United States District Court, E.D. Pennsylvania

June 20, 2019

RICHARD SCOTT SMITH
v.
NANCY A. BERRYHILL, Acting Commissioner of Social Security

          OPINION

          JACOB P. HART UNITED STATES MAGISTRATE JUDGE

         Richard Scott Smith brought this action under 42 USC §405(g) to obtain review of the decision of the Commissioner of Social Security partly denying his application for Disability Insurance Benefits (“DIB”). He has filed a Request for Review to which the Commissioner has responded. As set forth below, I will deny Smith's Request for Review, and grant judgment in favor of the Commissioner.
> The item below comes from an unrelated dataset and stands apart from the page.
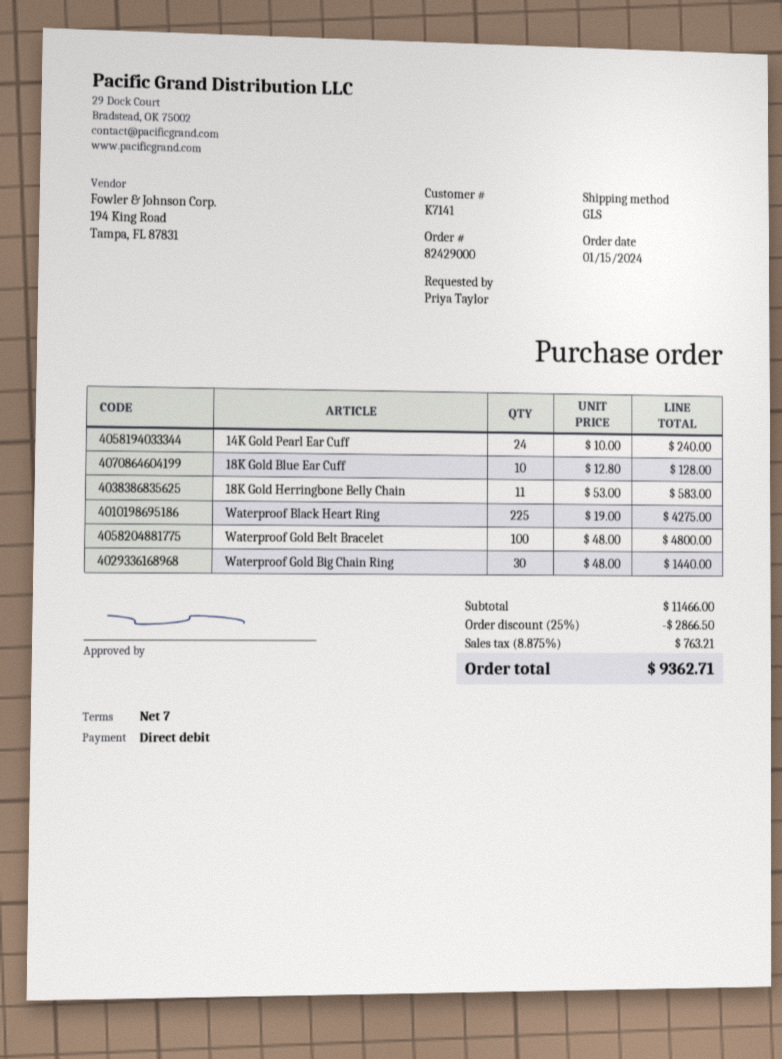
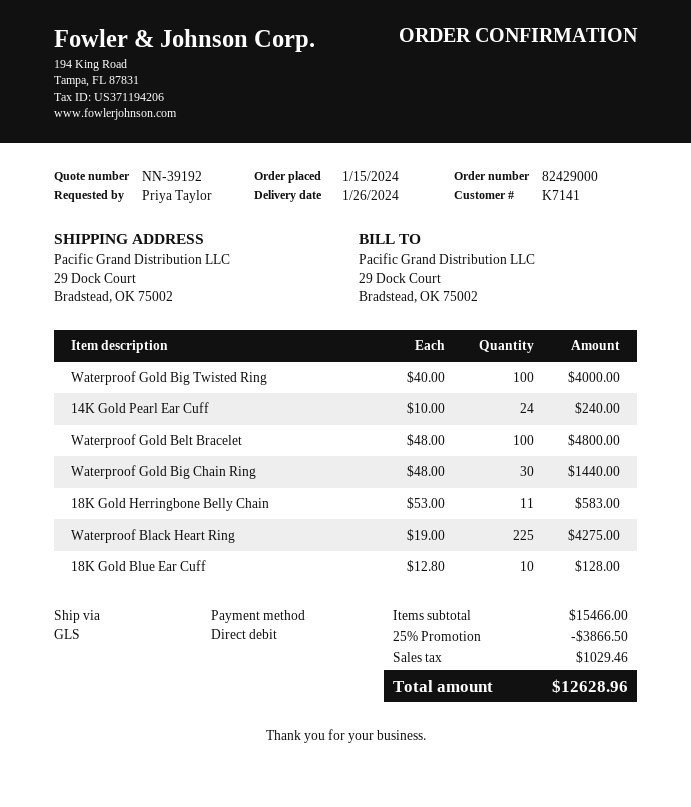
Waterproof Gold Big Twisted Ring: none -> 100 x 40.00 = 4000.00
subtotal: 11466.00 -> 15466.00
discount: 25% = 2866.50 -> 25% = 3866.50
tax: 763.21 -> 1029.46
total: 9362.71 -> 12628.96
I. Factual and Procedural Background Smith was born on September 1, 1967. Record at 165. He graduated from high school. Record at 207. He worked in the past in landscaping, roofing, and construction. Record at 208. On May 7, 2015, Smith filed an application for DIB. Record at 165. In it, he alleged disability since March 23, 2015, as a result of degenerative disc disease, and depression and anxiety. Record at 206.

         Smith's application for benefits was denied on September 25, 2015. Record at 130. Smith then requested a hearing de novo before an Administrative Law Judge (“ALJ”). Record at 135. A hearing was held in this matter on March 5, 2018. Record at 64.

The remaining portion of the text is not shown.